YOUR INSTRUCTIONS:
Copy each line below that has "DejaVu".

= = = =

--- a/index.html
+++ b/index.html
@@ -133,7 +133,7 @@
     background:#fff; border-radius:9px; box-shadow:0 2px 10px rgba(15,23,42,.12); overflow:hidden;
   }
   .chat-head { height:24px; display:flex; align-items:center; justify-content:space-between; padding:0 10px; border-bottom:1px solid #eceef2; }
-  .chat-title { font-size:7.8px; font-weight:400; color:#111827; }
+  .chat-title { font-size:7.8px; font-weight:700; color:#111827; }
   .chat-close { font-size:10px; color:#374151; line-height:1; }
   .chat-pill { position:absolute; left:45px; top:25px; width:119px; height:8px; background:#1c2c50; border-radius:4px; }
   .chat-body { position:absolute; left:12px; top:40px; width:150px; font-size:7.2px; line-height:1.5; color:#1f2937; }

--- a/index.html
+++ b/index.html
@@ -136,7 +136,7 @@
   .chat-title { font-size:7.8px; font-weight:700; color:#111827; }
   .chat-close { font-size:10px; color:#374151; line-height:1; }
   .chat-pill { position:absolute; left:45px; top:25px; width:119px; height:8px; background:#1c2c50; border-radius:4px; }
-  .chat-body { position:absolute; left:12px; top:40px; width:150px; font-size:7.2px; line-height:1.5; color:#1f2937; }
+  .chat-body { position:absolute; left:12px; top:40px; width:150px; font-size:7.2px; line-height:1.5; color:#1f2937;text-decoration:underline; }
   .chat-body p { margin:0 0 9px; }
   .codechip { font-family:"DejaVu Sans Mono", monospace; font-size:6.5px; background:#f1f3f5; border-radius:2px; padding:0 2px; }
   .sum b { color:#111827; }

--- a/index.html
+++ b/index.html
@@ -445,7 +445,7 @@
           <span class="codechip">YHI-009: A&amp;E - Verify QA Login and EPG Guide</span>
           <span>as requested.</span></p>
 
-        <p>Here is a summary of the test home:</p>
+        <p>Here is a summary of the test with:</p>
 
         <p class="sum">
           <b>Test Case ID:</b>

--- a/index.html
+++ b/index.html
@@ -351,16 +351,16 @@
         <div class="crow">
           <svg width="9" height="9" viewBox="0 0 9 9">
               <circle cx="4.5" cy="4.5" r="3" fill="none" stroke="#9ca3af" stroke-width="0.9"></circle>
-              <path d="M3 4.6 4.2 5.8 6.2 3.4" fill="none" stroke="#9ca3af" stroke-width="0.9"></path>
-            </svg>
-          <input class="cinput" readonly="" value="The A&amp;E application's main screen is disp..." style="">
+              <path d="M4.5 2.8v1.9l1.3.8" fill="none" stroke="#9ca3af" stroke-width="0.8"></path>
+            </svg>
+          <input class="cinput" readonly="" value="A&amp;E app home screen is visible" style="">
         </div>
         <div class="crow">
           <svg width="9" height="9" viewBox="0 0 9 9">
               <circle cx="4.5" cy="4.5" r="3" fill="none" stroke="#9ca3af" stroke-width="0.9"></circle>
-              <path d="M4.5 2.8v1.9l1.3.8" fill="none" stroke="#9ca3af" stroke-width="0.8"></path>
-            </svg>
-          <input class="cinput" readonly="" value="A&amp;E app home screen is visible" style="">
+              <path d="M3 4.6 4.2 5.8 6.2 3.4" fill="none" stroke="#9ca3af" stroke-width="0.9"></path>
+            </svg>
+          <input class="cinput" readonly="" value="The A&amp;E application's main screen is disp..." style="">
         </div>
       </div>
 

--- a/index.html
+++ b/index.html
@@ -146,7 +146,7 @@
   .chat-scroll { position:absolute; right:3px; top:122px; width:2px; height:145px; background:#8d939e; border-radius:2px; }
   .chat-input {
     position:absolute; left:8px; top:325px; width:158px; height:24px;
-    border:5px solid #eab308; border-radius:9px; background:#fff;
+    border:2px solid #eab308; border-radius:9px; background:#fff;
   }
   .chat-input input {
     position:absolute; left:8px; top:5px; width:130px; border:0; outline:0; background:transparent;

= = = =

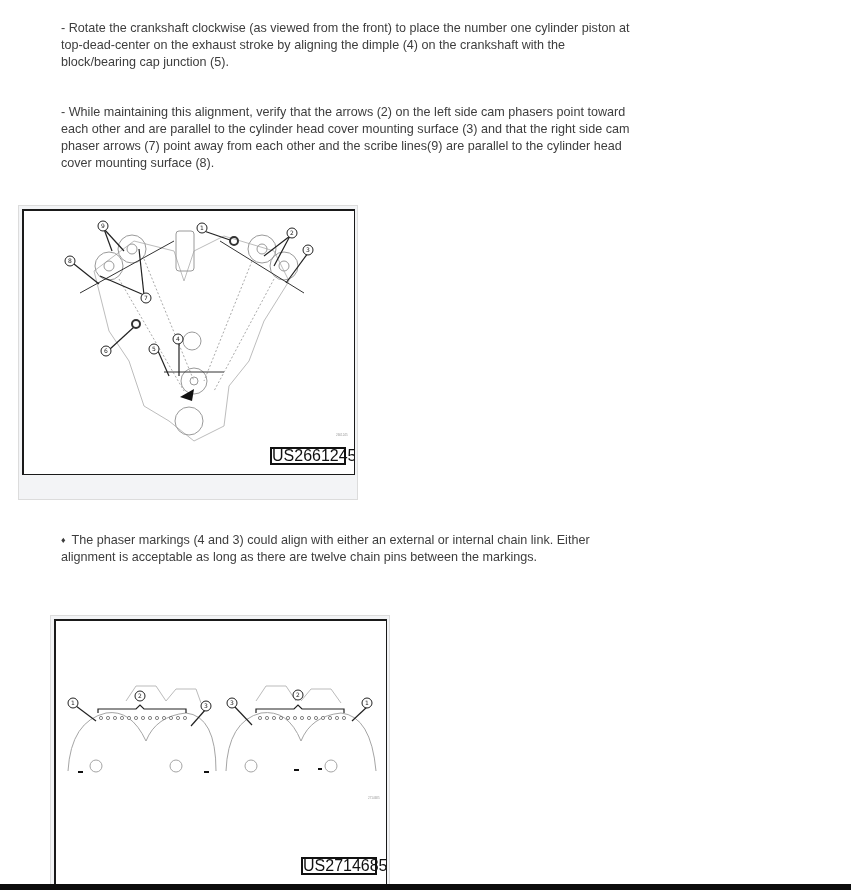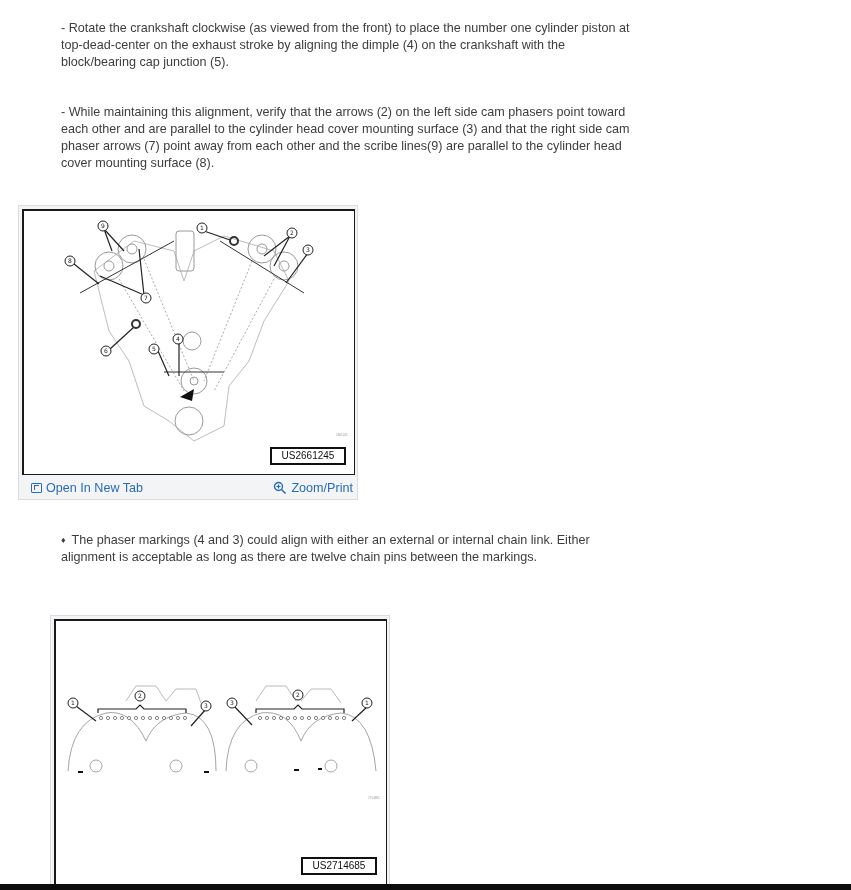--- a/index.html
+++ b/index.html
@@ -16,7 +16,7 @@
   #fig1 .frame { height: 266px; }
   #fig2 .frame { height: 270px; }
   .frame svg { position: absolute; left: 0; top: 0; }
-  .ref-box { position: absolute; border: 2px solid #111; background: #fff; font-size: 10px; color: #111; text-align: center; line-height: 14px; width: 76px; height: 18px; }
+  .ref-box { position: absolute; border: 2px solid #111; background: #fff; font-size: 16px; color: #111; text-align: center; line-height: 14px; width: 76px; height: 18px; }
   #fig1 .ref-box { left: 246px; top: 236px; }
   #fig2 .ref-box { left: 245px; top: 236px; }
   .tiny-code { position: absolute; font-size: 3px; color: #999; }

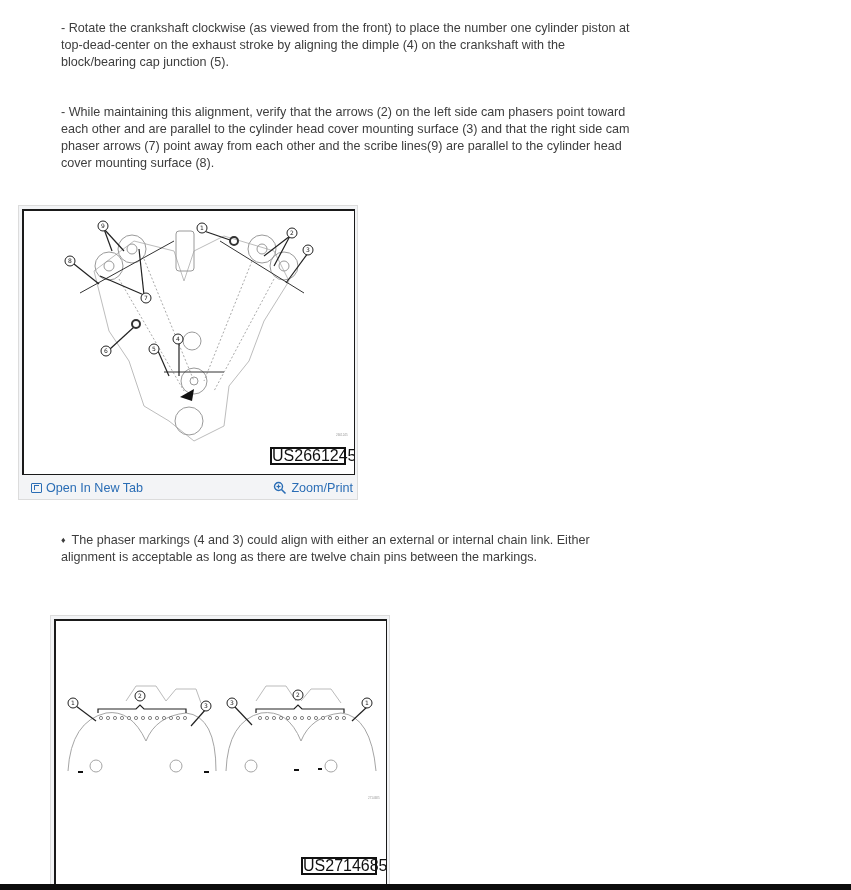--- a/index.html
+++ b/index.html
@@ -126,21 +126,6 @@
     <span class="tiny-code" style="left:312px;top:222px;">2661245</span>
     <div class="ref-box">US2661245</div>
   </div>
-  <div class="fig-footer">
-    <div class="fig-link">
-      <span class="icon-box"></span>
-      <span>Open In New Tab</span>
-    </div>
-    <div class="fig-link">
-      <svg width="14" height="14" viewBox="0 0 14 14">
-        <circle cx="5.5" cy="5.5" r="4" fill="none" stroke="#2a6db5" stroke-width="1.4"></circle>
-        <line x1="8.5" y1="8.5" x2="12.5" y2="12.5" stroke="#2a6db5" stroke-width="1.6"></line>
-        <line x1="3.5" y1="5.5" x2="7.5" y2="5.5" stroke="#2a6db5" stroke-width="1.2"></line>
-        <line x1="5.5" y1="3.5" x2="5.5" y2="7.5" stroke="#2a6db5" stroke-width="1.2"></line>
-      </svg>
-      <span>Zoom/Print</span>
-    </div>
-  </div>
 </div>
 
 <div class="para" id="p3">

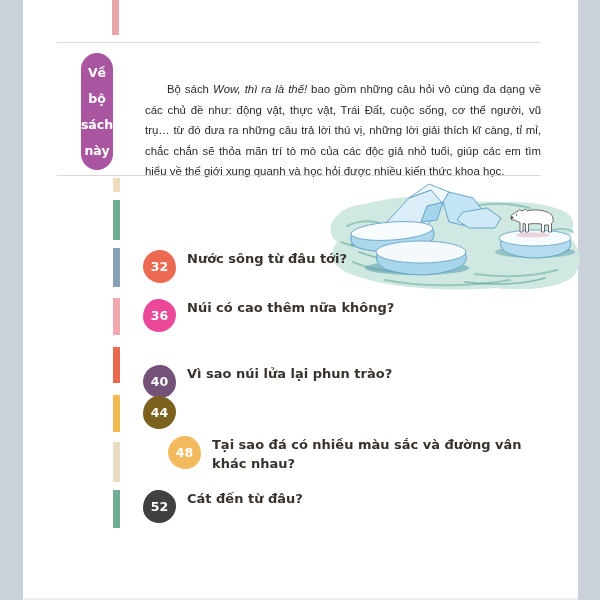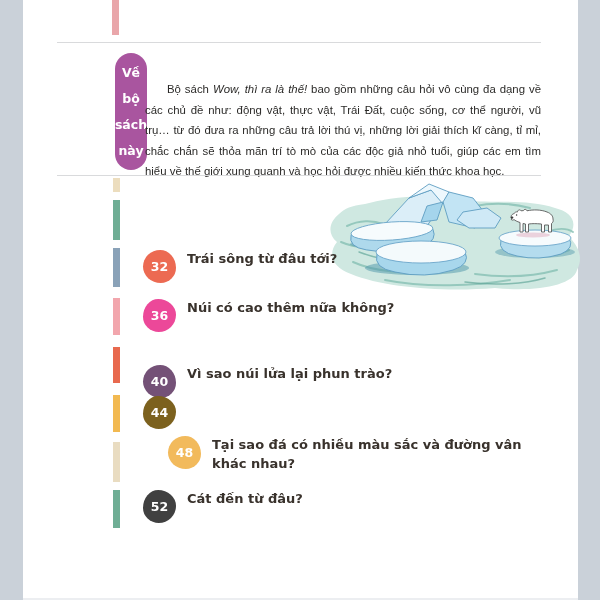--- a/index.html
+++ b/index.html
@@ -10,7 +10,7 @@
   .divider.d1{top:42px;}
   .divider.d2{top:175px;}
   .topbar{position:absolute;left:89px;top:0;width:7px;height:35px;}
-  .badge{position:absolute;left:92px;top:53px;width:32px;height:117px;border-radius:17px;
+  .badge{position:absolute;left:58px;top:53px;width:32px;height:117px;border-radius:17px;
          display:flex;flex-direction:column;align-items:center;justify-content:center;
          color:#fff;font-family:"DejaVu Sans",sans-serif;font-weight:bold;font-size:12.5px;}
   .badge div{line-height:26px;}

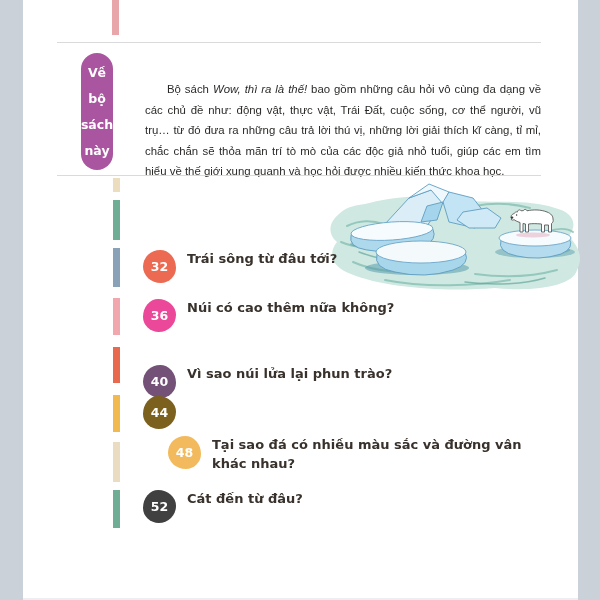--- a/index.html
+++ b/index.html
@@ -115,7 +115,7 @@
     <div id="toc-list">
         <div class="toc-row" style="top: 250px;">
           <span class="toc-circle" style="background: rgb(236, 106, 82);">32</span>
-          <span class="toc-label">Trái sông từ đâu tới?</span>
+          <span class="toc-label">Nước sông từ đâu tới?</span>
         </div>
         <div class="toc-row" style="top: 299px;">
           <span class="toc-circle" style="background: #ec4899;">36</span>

= = = =

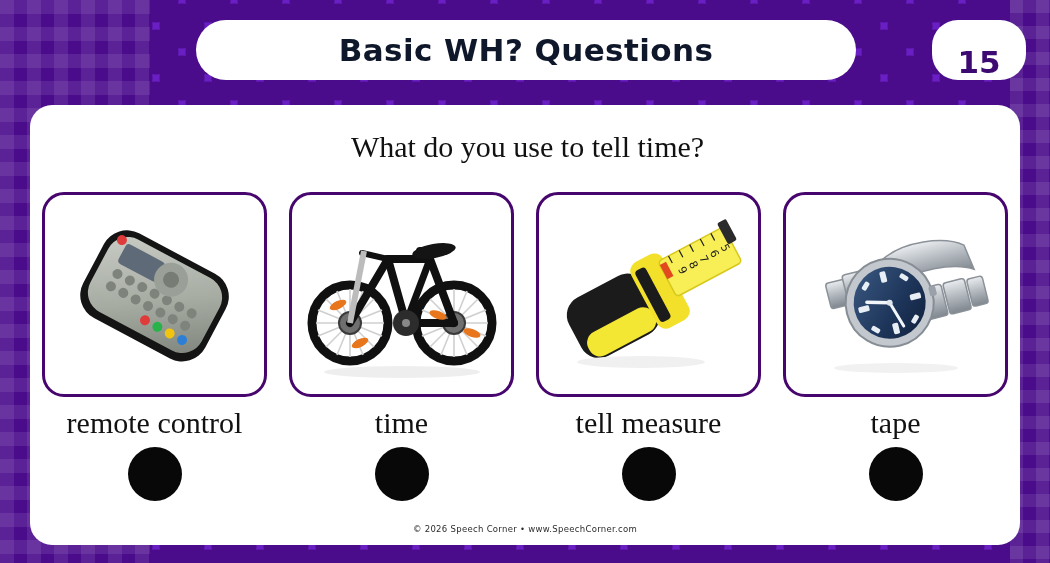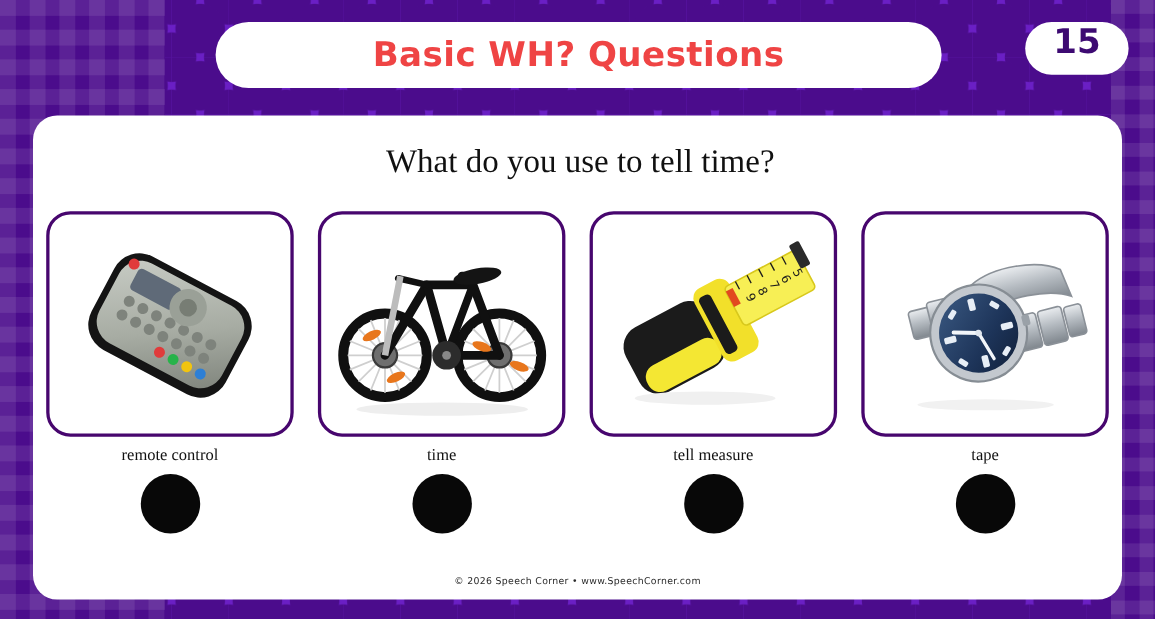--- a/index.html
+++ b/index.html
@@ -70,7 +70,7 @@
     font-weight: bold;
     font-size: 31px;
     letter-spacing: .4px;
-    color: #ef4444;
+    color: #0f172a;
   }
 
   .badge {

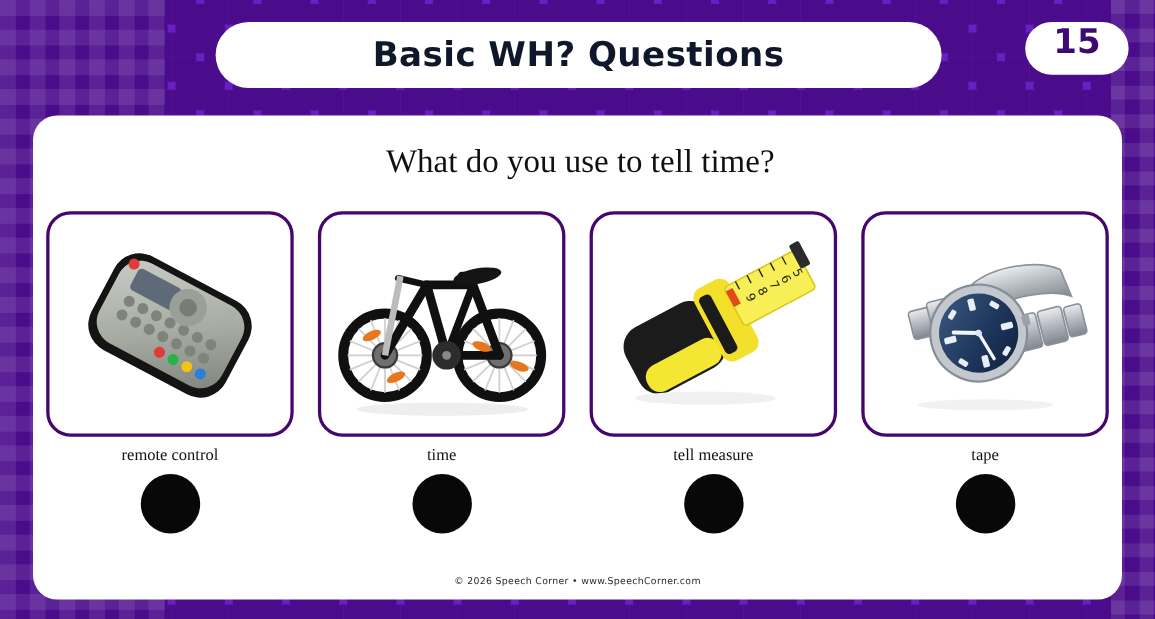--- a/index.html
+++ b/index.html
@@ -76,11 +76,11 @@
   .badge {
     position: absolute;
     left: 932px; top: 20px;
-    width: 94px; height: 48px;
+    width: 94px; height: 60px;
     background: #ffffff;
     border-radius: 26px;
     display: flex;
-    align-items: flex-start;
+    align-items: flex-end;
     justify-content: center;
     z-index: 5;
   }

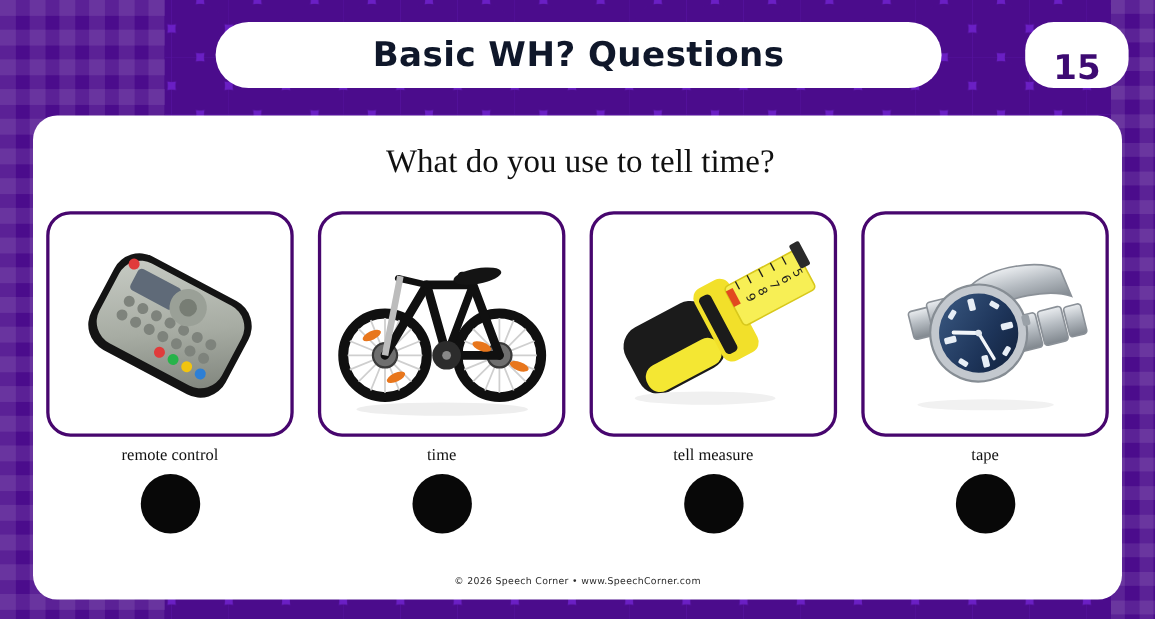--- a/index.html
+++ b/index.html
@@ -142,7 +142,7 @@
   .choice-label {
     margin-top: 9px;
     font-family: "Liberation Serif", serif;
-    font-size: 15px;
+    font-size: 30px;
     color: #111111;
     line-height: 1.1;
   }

= = = =

OUTPUT OF THE TASK:
   .codechip { font-family:"DejaVu Sans Mono", monospace; font-size:6.5px; background:#f1f3f5; border-radius:2px; padding:0 2px; }
          color:#fff;font-family:"DejaVu Sans",sans-serif;font-weight:bold;font-size:12.5px;}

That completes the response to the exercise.